Once you have the ‘perfect outcome’ defined the trainee must be given the opportunity view the work being done in order to look at purpose, problem, or question-at-issue, assumptions, concepts, reasoning leading to conclusions, implications and consequences, objections from alternative viewpoints, and frame of reference. Simply stated they must work with a large variety of calls to determine if the ‘promise’ was kept in all regards. Did the Call Taker accomplish #4, if not what was missing and why? The call taking, dispatching example as well as the CAD print out can be offered this analysis to be complete and properly affect the reasoning of the trainee(s). Best accomplished in groups, these critical thinking exercises welcome disagreement, challenge, confusion, questions, assumptions and inaccurate interpretations of the work of the Call Taker or Dispatcher.

Step Three: Create A Safe Learning Environment


Critical does not mean only finding errors in the work but also encouraging the trainee to detect practices or methods that worked well to accomplish the goal. After analyzing call after call, the trainee begins to have a reservoir of experiences to recall for what works. After meticulously analyzing five calls where the REASSURE call was not used and five calls where reassure calmed the caller, the trainee can then enlist this into their ‘experiences’.
This type of critical thinking training is aimed at creating a ‘truth-seeker’ and therefore must be a safe environment to be wrong. Wrong is welcomed as it allows the trainer to correct, reframe, redirect and explain – modeling the desired thinking process. If not asked, the trainee cannot reveal what they do not know, or what incorrect perceptions they hold. If you want to know how they think, you must allow them to think in front of you safely.

 

Step Four: Put Thinking Into Action


To know how accurate a rookie officer shoots you must take them to the range. If they don’t hit the target they will need correction and more practice. To know if a Call Taker trainee has developed the ability to use good judgments you must give them opportunities to use judgment in critical situations. In order to correct poor judgment you can work with the trainees work example, encouraging self assessment in order to extrapolate, isolate and identify the good the bad and the ugly with them. This process offers the trainee to ‘practice’ thinking in simulation, self evaluate, get feedback and next recreate the exact same call with better aim. Practice, evaluate, feedback, recreate, practice, evaluate, feedback, recreate, and practice to the eventual goal of transforming understanding into behavior.

 

Conclusion


Look around the workplace and try to notice some object you have never seen but has been there all the time. Then begin to get curious about things that seem to bother you.
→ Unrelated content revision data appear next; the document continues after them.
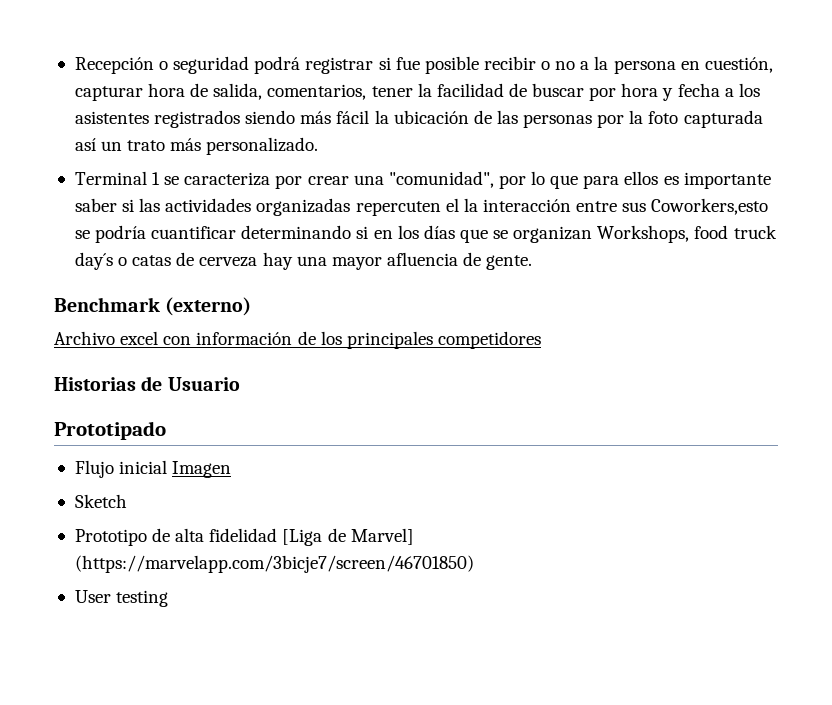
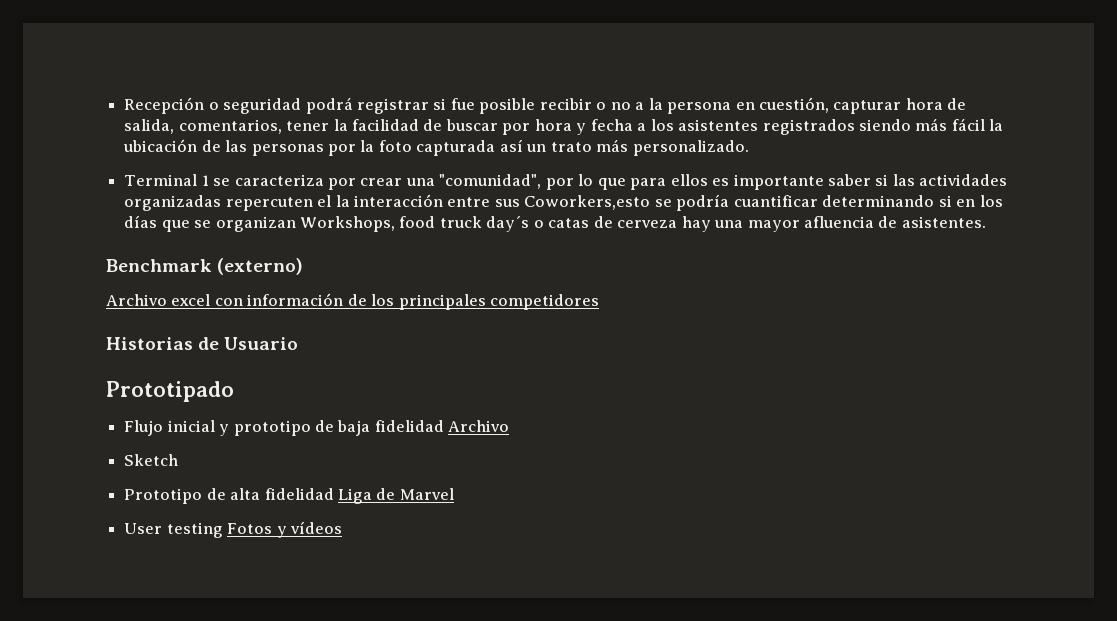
[486,255,533,270] gente. -> [901,216,986,228] asistentes.
[172,461,232,478] Imagen -> [219,420,510,436] y prototipo de baja fidelidad Archivo
[282,528,414,546] [74,555,474,573] [Liga de Marvel] (https://marvelapp.com/3bicje7/screen/46701850) -> [337,488,454,504] Liga de Marvel
(169, 598) none -> [227,521,342,538] Fotos y vídeos

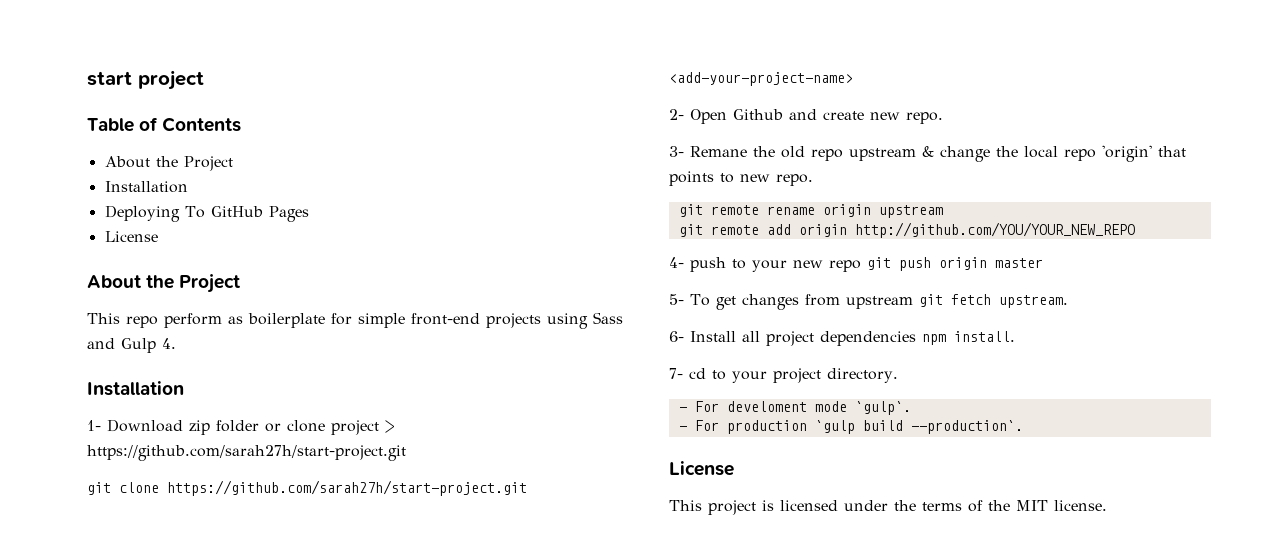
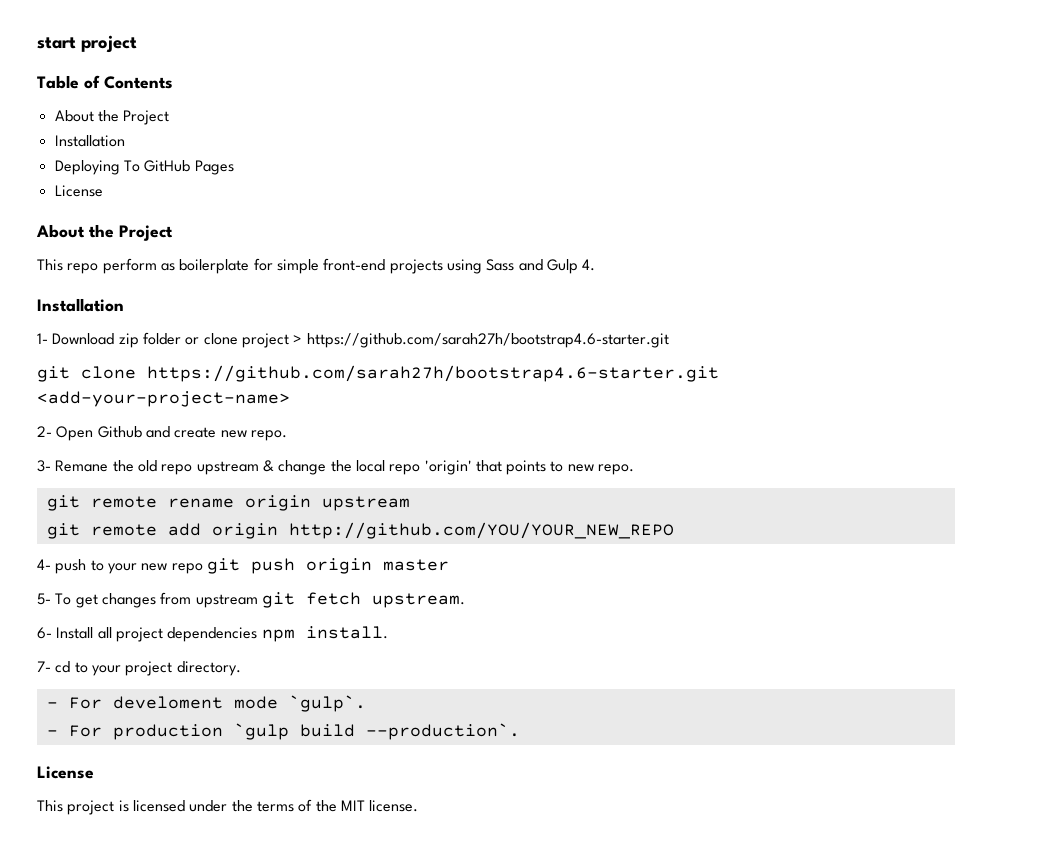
[87,445,406,461] https://github.com/sarah27h/start-project.git -> [306,333,669,348] https://github.com/sarah27h/bootstrap4.6-starter.git
[167,480,527,496] https://github.com/sarah27h/start-project.git -> [147,365,719,382] https://github.com/sarah27h/bootstrap4.6-starter.git

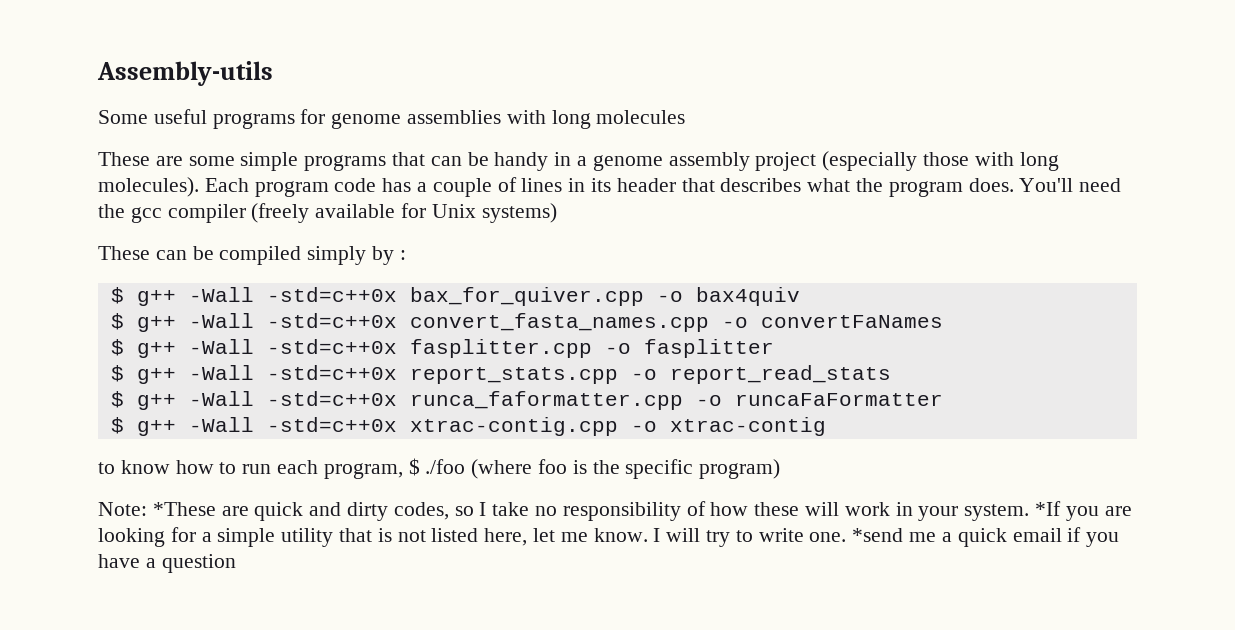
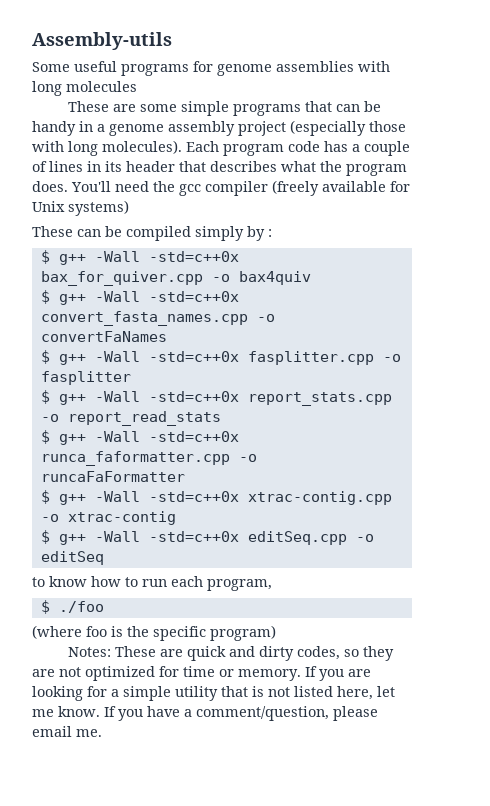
(826, 426) none -> [40,530,374,545] [40,551,104,565] // $ g++ -Wall -std=c++0x editSeq.cpp -o editSeq
(403, 471) none -> (272, 585) //
(466, 466) none -> (104, 607) //
[98,502,216,516] Note: *These -> [68,646,157,657] Notes: These
[479,501,1062,521] I take no responsibility of how these will work in your system. *If -> [363,646,395,661] [32,666,317,681] they are not optimized for time or memory. If
[653,527,1120,547] [98,554,236,573] I will try to write one. *send me a quick email if you have a question -> [104,706,378,721] [32,726,102,737] If you have a comment/question, please email me.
Ask yourself why is this like this, how did it get this way and what have I tried to do about it? Find someone or something that has been playing negative on your mind. Ask yourself to think differently about this situation or that person. Challenge the authority of your own thinking. Critical thinking doesn’t only apply to the work; it can apply to the workplace. Trainers can use the process above to encourage critical thinking differently about those challenges that seem to be never ending; gossip, social immaturity, negative behaviors, de-valuing one another. Not only trainees could benefit from a dose of critical thinking in these areas.

The work of the Emergency Communications Trainer is to provoke thinking. Adult learners actually do have thoughts when they enter the profession. What are these thoughts and will they lead to success, lead them to good judgment, proper decisions, correct actions? In not knowing what a trainee is thinking lays a potential for trouble if the trainee has been treated as a trained pony following the whip instead of their own experiences. Experience is the key to developing a trained mind. After all the Telecommunicator has only their voice, head and heart to accomplish success in the work. This success can come in many forms long before the person answers that first call. What we don’t want in our training is to create a one trick pony for a three ring circus.